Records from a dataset
---+---

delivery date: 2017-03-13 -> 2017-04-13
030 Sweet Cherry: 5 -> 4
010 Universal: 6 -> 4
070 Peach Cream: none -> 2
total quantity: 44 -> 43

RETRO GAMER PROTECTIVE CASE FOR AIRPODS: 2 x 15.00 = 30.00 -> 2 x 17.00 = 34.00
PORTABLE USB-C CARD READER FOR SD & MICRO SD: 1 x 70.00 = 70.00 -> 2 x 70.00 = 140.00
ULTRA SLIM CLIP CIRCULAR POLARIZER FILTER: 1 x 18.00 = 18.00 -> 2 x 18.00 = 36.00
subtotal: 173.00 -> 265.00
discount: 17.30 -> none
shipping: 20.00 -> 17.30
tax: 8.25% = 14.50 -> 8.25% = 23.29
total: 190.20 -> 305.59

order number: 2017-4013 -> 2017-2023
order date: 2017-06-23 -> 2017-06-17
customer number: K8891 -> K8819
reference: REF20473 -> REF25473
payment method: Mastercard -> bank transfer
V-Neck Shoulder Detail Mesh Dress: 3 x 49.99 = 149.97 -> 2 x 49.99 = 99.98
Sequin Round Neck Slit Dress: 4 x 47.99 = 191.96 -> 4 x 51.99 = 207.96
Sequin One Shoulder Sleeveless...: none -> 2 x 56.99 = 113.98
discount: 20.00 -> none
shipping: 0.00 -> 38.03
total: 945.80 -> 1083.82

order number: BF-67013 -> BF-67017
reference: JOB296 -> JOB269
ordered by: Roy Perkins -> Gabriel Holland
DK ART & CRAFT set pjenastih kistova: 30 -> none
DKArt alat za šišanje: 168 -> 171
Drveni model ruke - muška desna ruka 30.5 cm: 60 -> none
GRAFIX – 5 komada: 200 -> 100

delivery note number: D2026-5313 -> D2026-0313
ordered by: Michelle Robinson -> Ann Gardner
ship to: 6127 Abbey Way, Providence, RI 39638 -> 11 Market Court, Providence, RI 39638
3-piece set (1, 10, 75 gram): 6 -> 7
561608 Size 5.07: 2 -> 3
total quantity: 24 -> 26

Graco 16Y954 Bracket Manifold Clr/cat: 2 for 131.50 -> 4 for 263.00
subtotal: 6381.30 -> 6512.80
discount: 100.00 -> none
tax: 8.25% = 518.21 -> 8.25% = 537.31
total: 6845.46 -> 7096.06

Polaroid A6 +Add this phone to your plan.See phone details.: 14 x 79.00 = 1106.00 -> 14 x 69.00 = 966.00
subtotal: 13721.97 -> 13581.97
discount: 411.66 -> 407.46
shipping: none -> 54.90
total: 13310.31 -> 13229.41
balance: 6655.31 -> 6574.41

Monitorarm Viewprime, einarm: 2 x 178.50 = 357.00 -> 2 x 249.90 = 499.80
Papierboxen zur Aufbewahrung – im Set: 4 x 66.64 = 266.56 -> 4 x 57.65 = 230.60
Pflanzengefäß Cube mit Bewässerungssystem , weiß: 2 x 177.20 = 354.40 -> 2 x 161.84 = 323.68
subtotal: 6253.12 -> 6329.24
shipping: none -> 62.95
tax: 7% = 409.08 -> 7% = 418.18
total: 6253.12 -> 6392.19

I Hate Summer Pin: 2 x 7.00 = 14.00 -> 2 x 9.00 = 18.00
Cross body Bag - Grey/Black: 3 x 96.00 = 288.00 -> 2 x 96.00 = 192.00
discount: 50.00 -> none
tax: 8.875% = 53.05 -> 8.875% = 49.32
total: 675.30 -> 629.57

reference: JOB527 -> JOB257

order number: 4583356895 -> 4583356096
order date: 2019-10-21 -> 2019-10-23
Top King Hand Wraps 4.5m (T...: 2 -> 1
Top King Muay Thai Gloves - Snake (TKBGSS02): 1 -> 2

---+---

Only the lines from the one holding "discount: 100.00 -> none" to the end of the entries above belong in the answer, each copied exactly.

(RESULT BELOW):
discount: 100.00 -> none
tax: 8.25% = 518.21 -> 8.25% = 537.31
total: 6845.46 -> 7096.06

Polaroid A6 +Add this phone to your plan.See phone details.: 14 x 79.00 = 1106.00 -> 14 x 69.00 = 966.00
subtotal: 13721.97 -> 13581.97
discount: 411.66 -> 407.46
shipping: none -> 54.90
total: 13310.31 -> 13229.41
balance: 6655.31 -> 6574.41

Monitorarm Viewprime, einarm: 2 x 178.50 = 357.00 -> 2 x 249.90 = 499.80
Papierboxen zur Aufbewahrung – im Set: 4 x 66.64 = 266.56 -> 4 x 57.65 = 230.60
Pflanzengefäß Cube mit Bewässerungssystem , weiß: 2 x 177.20 = 354.40 -> 2 x 161.84 = 323.68
subtotal: 6253.12 -> 6329.24
shipping: none -> 62.95
tax: 7% = 409.08 -> 7% = 418.18
total: 6253.12 -> 6392.19

I Hate Summer Pin: 2 x 7.00 = 14.00 -> 2 x 9.00 = 18.00
Cross body Bag - Grey/Black: 3 x 96.00 = 288.00 -> 2 x 96.00 = 192.00
discount: 50.00 -> none
tax: 8.875% = 53.05 -> 8.875% = 49.32
total: 675.30 -> 629.57

reference: JOB527 -> JOB257

order number: 4583356895 -> 4583356096
order date: 2019-10-21 -> 2019-10-23
Top King Hand Wraps 4.5m (T...: 2 -> 1
Top King Muay Thai Gloves - Snake (TKBGSS02): 1 -> 2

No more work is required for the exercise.